Suburbicon

No sé si incluiría a Suburbicon entre las mejores películas del año, pero desde luego sí entre las más extrañas. Entiéndase extraña como un elogio, naturalmente. Ningún otro sentido puede tener este adjetivo cuando se habla de cine. La cinta, dirigida por George Clooney y con guión de los hermanos Coen, comienza con la promoción de un barrio residencial idílico en los Estados Unidos de los años 50. El lugar perfecto para vivir. Tranquilo. Calmado. Donde nunca pasa nada. Y así comienza el film, en el paraíso terrenal, con un cartero hablando amigablemente con los vecinos hasta que, de pronto, descubre que los nuevos vecinos son una familia negra, algo insólito en ese barrio que, naturalmente, además de tranquilo y calmado es blanco, sólo blanco.
 
Es una película fronteriza, entre la denuncia social y la sátira, entre la seriedad y la ironía, entre una historia en apariencia convencional y un festival de excesos.
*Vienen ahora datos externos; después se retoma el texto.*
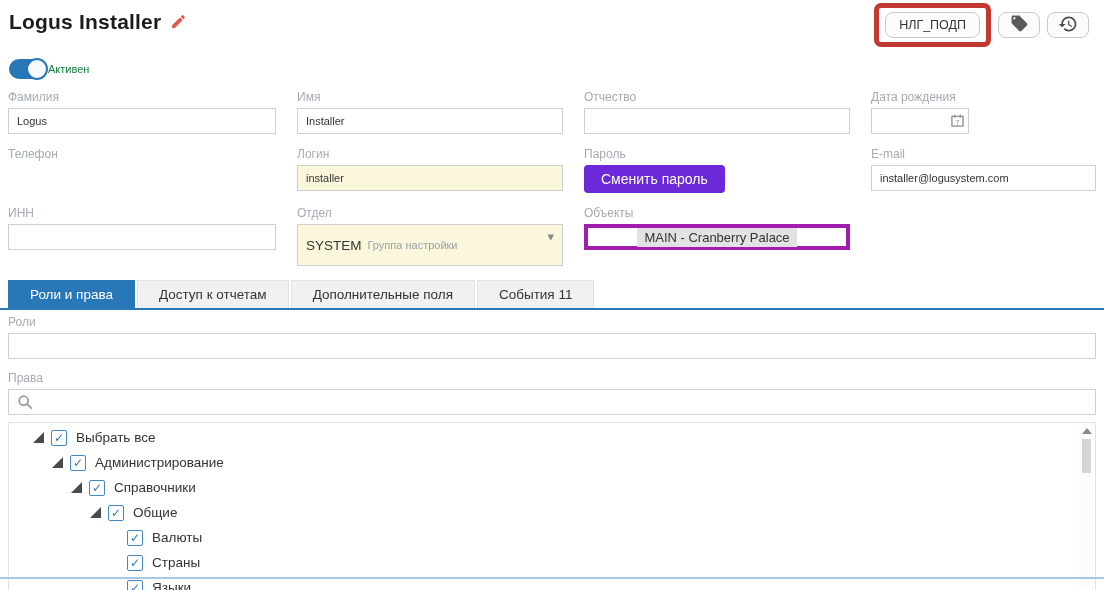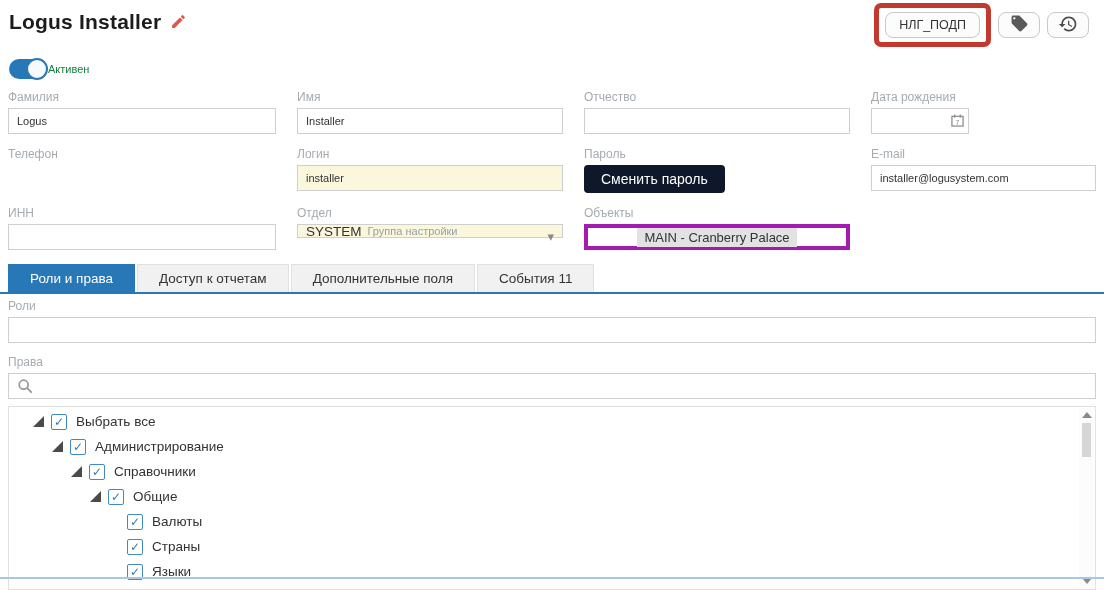--- a/index.html
+++ b/index.html
@@ -35,7 +35,7 @@
   .inp.yellow, .select-box.yellow { background:#fbf7dc; }
   .date-wrap { position:relative; width:98px; }
   .date-wrap svg { position:absolute; right:5px; top:6px; }
-  .btn-primary { height:28px; background:#0f172a; border:none; border-radius:4px; color:#fff;
+  .btn-primary { height:28px; background:#6d28d9; border:none; border-radius:4px; color:#fff;
                  font-size:14px; padding:0 17px; font-family:inherit; }
   .select-box { position:relative; height:14px; border:1px solid #cfcfcf; display:flex;
                 align-items:center; padding:0 22px 0 8px; }

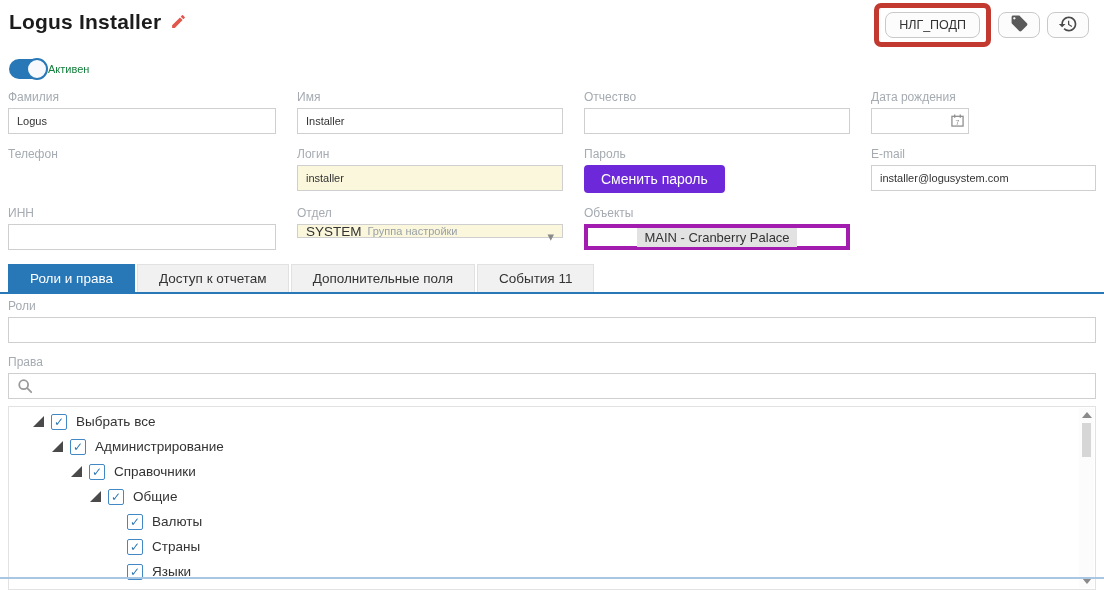--- a/index.html
+++ b/index.html
@@ -37,7 +37,7 @@
   .date-wrap svg { position:absolute; right:5px; top:6px; }
   .btn-primary { height:28px; background:#6d28d9; border:none; border-radius:4px; color:#fff;
                  font-size:14px; padding:0 17px; font-family:inherit; }
-  .select-box { position:relative; height:14px; border:1px solid #cfcfcf; display:flex;
+  .select-box { position:relative; height:42px; border:1px solid #cfcfcf; display:flex;
                 align-items:center; padding:0 22px 0 8px; }
   .select-box .sel-main { font-size:13.5px; color:#333; }
   .select-box .sel-hint { font-size:11px; color:#98a0a7; margin-left:6px; }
Es una cinta rarísima, sí. Una rareza que roza la genialidad. Una cinta que, como un equilibrista, parece caminar sobre el alambre durante todo el metraje, sin caer del todo, manteniendo el equilibrio, el pulso narrativo. Es más, incrementándolo, con el más difícil todavía, en un delirio excepcional en su tramo final.
 
Siempre es recomendable acudir al cine sabiendo lo justo de la película que se va a ver. En este caso diría que es casi imprescindible. A veces los tráiler cuentan mucho más de lo que deberían y quienes amamos el cine no podemos resistirnos siempre a ver las críticas y la información relacionada con las películas que queremos ver. Y suele ser un error. No tanto porque incluyan spoilers abiertos, que a veces también, sino porque todas esas noticias o entrevistas de promoción revelan siempre algo del tono del filme, de su fondo, de lo que nos podemos esperar encontrar. Y se pierde la magia, porque se crean expectativas después no satisfechas (pocas cosas influyen tanto en la valoración de una película como las expectativas, el exceso o la falta de ellas).
 
Acudí a ver Suburbicon sin esperar nada en concreto. Había visto el tráiler que, de forma inteligente, no contaba casi nada del filme (de eso se debería tratar). La sinopsis de la película en la web de los cines contaba también muy poco, realmente nada, cuatro líneas de rigor sobre la vida idílica en ese barrio residencial y la época en la que está ambientada. Es mejor así. Siempre, en todas las películas, pero sobre todo en esta, porque hasta bien avanzada la cinta uno no tiene claro del todo el rumbo que tomará. Para cuando termina siguiendo la senda más excesiva, desmesurada y contundente, el espectador ha quedado ya atrapado por un filme extrañísimo y perturbador que, a la vez, despierta la risa en varios momentos, varios de ellos nada divertidos, de entrada. Pero ese, el que no viene a cuento, el incómodo, el que te hace pensar que no estás bien que rías en ese instante, es sin duda el mejor, y por supuesto el más difícil de lograr.
 
El sello de los hermanos Coen está detrás, y se nota. Las convincentes interpretaciones de Matt Damon y Julianne Moore (quien da vida a dos personajes) y el recital de Oscar Isaac, poniéndose en la piel de un empleado de seguros peculiar y demostrando por enésima vez, de paso, que no hay papel pequeño y que algunos personajes secundarios son lo que más impactan y perviven en el recuerdo del espectador en no pocas películas. Su interpretación es de las que piden un Oscar a gritos.
 
Sin ánimo de hacer el menor spoiler, diré sólo que la cinta plantea un juego de espejos, quizá algo burdo, tal vez demasiado evidente. Lanza un mensaje inequívoco, que resuena con especial fuerza en la era Trump, en esa época en la que el votante blanco, conservador y heterosexual se ve amenazado por la pluralidad de la sociedad que le rodea, cada vez más variada, cada vez más distinta a la del Suburbicon de la película. No faltará quien considere que la película pierde algo de su brillantez, de su delirio explosivo, con ese tono social, con ese mensaje. Pero, sinceramente, creo que los combina a la perfección. Tiene esa locura, ese ritmo trepidante, ese frenetismo desaforado, junto a la capacidad de desconcertar y sorprender al espectador. Y, de fondo, sí, también una toma de postura clara, un golpe de derechas a la América de Trump. El cine, incluso el ambientado en los años 50, no puede vivir ajeno a su tiempo, o al menos no tiene por qué hacerlo. Es una cinta extraña, es decir, una buena película. No de las que recomiendas con los ojos cerrados, pero sí de las que celebras haber elegido, a última hora, sin darle muchas vueltas, sin información previa. Sí, creo que sí la incluiré entre las películas del año.